• Task goal
Across all lines of the entries, tally those with the word "this" in them. The reply is the tally, by itself.

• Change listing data
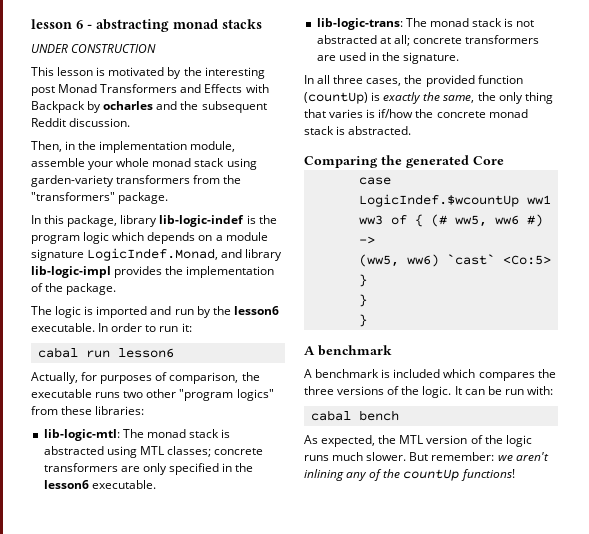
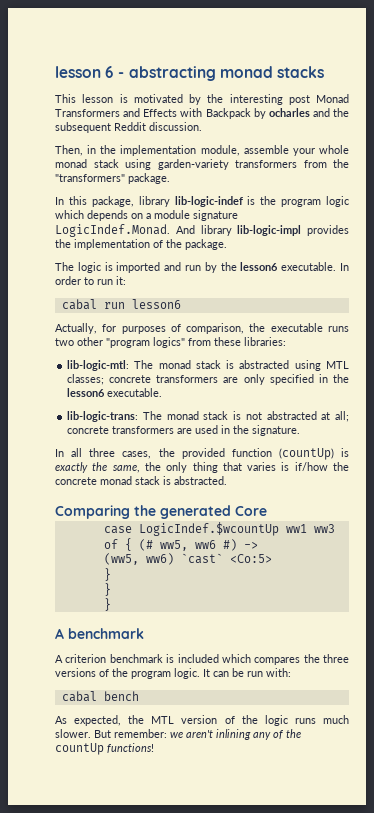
- UNDER CONSTRUCTION
- In this package, library lib-logic-indef is the program logic which depends on a module signature LogicIndef.Monad, and library lib-logic-impl provides the implementation of the package.
+ In this package, library lib-logic-indef is the program logic which depends on a module signature LogicIndef.Monad. And library lib-logic-impl provides the implementation of the package.
- A benchmark is included which compares the three versions of the logic.
+ A criterion benchmark is included which compares the three versions of the program logic.

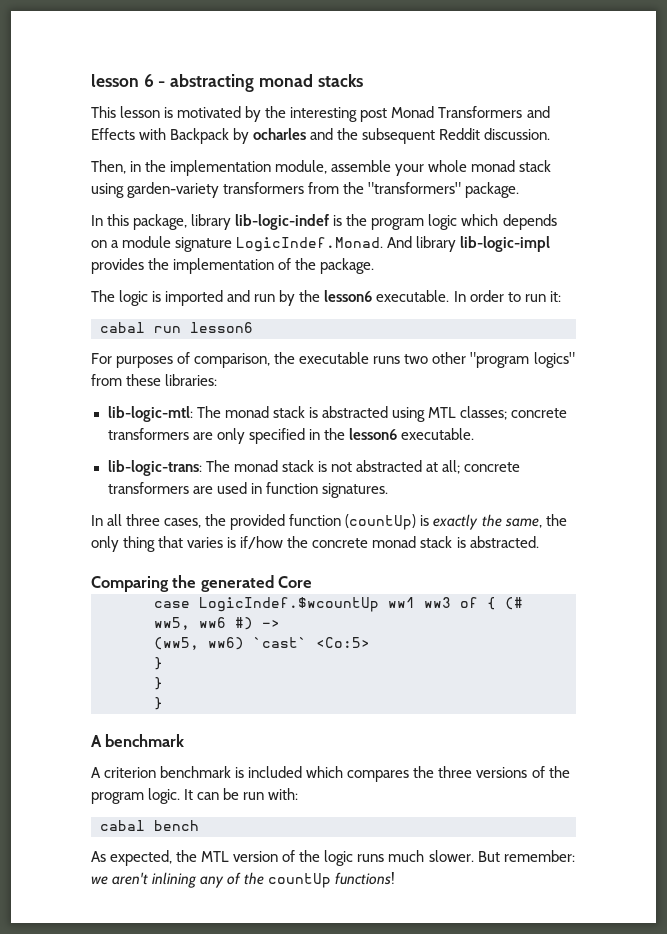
- Actually, for purposes of comparison, the executable runs two other "program logics" from these libraries:
+ For purposes of comparison, the executable runs two other "program logics" from these libraries:
- lib-logic-trans: The monad stack is not abstracted at all; concrete transformers are used in the signature.
+ lib-logic-trans: The monad stack is not abstracted at all; concrete transformers are used in function signatures.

• Completed exercise
2